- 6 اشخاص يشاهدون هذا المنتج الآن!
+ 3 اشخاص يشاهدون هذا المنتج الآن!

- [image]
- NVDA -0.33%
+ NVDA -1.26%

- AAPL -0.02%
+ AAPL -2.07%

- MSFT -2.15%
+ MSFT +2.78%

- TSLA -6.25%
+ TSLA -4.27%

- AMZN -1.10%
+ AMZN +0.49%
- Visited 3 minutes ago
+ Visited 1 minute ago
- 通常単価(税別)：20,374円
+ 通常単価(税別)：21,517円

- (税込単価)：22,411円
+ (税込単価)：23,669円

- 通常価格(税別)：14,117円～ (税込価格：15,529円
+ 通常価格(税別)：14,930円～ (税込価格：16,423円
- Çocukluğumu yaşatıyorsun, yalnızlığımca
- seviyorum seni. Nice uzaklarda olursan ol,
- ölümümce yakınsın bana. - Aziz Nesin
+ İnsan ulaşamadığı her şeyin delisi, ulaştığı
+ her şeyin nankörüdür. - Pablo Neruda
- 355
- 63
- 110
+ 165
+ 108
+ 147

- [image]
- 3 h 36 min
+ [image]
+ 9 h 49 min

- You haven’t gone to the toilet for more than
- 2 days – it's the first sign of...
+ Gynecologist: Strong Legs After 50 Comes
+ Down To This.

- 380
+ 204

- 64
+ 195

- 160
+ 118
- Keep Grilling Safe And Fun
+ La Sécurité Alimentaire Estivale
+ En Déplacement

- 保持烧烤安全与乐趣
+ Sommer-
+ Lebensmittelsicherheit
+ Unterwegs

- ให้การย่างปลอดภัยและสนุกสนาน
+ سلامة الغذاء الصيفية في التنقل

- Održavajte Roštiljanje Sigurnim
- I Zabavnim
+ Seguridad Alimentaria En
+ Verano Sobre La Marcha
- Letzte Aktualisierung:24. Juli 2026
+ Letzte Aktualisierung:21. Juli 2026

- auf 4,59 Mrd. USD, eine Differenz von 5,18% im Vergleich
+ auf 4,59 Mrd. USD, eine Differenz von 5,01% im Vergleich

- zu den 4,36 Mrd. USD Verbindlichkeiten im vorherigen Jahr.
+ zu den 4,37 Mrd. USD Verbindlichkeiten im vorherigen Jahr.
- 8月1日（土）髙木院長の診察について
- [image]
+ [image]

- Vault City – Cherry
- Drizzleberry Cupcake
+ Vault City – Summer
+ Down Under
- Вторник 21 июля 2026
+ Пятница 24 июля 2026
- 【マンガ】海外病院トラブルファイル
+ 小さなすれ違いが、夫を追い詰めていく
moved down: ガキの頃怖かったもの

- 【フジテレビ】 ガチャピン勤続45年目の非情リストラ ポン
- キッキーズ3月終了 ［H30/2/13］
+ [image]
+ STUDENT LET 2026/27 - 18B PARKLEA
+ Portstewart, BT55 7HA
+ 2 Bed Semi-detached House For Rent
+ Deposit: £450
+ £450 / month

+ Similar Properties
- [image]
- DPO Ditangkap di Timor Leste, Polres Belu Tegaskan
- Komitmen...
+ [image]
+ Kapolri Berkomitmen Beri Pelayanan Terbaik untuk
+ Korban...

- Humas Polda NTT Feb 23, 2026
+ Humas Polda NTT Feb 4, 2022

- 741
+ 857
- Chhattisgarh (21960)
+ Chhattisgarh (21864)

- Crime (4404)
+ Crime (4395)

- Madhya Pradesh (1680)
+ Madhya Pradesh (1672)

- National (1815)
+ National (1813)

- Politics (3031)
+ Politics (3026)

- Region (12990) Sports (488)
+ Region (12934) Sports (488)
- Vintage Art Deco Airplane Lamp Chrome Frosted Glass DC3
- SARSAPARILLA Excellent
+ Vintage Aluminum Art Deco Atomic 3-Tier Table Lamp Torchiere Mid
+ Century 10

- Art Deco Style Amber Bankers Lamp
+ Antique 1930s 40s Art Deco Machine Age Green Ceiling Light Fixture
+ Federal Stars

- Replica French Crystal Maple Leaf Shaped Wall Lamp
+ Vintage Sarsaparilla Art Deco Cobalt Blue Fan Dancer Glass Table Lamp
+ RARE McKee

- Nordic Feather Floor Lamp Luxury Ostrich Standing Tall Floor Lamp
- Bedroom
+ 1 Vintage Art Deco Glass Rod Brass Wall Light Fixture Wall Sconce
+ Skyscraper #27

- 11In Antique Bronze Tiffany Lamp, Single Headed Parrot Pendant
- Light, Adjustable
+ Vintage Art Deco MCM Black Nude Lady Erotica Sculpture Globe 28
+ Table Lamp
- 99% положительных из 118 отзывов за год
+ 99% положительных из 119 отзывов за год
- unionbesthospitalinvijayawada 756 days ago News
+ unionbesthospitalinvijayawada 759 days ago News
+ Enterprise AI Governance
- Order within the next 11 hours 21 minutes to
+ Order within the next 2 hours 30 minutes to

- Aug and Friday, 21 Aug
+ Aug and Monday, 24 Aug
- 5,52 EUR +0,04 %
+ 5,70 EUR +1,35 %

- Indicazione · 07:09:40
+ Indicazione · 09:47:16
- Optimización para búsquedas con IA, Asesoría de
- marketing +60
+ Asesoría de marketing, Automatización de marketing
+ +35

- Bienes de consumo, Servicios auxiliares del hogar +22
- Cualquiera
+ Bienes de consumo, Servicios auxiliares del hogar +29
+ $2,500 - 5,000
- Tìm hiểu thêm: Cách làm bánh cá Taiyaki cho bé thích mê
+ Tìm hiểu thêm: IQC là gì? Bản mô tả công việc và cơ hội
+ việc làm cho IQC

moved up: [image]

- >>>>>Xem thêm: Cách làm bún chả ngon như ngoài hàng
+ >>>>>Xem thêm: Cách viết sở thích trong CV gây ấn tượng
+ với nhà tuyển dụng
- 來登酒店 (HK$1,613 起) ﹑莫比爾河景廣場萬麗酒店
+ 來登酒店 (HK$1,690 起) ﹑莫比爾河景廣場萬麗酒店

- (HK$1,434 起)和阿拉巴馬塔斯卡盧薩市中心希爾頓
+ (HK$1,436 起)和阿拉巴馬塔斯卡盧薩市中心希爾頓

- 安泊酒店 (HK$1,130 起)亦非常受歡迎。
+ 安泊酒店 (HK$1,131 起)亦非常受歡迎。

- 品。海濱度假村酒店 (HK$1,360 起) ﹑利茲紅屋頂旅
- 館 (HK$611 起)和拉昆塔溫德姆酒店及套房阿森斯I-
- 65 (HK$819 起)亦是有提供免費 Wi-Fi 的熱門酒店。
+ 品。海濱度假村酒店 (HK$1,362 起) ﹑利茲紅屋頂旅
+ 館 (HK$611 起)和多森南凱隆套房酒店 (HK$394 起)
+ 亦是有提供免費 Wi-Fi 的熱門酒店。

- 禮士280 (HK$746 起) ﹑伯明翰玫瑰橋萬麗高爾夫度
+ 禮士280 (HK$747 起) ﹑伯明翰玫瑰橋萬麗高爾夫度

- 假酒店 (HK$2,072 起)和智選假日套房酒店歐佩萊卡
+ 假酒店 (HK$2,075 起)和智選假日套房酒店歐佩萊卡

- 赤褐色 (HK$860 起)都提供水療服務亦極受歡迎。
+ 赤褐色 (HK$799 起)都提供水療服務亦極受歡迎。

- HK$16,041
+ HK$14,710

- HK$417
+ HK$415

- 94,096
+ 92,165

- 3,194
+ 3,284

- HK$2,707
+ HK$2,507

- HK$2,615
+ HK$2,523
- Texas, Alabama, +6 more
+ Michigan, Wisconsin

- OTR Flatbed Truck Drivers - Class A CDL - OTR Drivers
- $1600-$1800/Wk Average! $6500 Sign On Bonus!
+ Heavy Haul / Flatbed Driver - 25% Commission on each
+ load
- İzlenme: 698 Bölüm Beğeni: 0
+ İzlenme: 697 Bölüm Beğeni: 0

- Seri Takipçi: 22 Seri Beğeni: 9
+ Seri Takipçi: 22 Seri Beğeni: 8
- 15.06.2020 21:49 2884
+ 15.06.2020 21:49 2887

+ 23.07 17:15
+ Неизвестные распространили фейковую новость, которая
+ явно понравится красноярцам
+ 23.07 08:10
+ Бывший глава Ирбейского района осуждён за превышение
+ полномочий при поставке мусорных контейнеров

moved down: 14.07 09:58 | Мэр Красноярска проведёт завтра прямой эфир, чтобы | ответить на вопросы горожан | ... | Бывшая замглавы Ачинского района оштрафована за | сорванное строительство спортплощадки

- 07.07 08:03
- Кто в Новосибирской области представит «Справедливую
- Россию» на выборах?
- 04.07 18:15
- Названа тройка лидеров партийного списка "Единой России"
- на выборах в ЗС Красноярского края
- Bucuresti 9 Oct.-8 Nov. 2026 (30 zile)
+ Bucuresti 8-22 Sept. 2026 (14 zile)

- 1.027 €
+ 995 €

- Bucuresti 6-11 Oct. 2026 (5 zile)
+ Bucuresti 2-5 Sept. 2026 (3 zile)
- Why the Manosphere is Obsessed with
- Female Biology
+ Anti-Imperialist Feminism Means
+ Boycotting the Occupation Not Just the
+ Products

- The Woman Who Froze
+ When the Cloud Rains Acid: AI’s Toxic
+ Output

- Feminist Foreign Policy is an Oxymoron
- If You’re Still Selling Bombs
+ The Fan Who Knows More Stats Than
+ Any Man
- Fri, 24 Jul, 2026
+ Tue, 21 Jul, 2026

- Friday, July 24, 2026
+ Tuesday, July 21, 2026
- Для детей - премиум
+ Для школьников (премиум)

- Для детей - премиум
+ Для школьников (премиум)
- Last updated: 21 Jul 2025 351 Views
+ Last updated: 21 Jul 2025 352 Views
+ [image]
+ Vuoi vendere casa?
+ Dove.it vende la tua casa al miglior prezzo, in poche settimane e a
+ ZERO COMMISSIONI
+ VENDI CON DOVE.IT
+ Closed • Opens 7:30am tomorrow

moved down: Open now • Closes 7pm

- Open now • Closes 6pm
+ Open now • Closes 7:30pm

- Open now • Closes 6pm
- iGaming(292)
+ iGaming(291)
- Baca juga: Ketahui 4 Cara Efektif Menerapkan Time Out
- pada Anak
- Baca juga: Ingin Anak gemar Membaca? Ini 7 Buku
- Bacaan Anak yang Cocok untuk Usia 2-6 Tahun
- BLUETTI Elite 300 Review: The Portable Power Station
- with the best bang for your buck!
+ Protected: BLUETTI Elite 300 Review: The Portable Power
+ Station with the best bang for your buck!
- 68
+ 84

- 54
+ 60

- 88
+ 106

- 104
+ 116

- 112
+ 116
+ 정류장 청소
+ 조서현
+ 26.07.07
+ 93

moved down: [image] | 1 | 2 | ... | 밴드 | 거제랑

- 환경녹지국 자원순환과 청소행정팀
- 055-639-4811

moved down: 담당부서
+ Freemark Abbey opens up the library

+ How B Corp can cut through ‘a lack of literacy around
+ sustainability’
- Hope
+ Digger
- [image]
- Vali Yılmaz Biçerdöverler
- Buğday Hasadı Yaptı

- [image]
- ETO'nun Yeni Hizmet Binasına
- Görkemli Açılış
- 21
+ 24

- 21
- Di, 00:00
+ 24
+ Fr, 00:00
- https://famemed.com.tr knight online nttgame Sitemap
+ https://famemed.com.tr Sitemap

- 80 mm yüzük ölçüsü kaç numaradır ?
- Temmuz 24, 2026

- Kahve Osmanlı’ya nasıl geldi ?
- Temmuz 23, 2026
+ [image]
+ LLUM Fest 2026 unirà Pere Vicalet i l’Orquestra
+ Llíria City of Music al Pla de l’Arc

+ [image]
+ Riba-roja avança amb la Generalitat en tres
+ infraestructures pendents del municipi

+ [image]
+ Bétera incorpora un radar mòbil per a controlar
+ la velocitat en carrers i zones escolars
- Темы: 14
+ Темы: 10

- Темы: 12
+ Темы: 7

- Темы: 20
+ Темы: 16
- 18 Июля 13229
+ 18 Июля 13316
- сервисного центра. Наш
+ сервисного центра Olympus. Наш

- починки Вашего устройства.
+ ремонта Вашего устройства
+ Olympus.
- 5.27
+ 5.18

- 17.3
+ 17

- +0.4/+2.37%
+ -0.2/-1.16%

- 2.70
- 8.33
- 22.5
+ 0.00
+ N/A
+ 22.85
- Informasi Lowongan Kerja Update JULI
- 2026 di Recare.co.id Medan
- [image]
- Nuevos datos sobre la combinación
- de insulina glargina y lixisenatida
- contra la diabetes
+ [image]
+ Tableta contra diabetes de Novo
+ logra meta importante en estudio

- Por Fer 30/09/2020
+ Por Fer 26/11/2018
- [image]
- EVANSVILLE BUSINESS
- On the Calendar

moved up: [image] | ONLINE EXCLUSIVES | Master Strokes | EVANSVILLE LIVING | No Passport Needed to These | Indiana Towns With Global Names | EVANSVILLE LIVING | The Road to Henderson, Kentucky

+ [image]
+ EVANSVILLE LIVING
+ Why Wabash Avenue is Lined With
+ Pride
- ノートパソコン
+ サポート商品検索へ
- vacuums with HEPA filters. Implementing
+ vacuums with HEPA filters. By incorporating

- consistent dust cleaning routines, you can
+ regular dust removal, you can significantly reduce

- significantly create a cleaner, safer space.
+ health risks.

■ **Problem to work on**: How many of the lines above contain "Sitemap"? Give the number by itself.

■ **Output for this task**: 2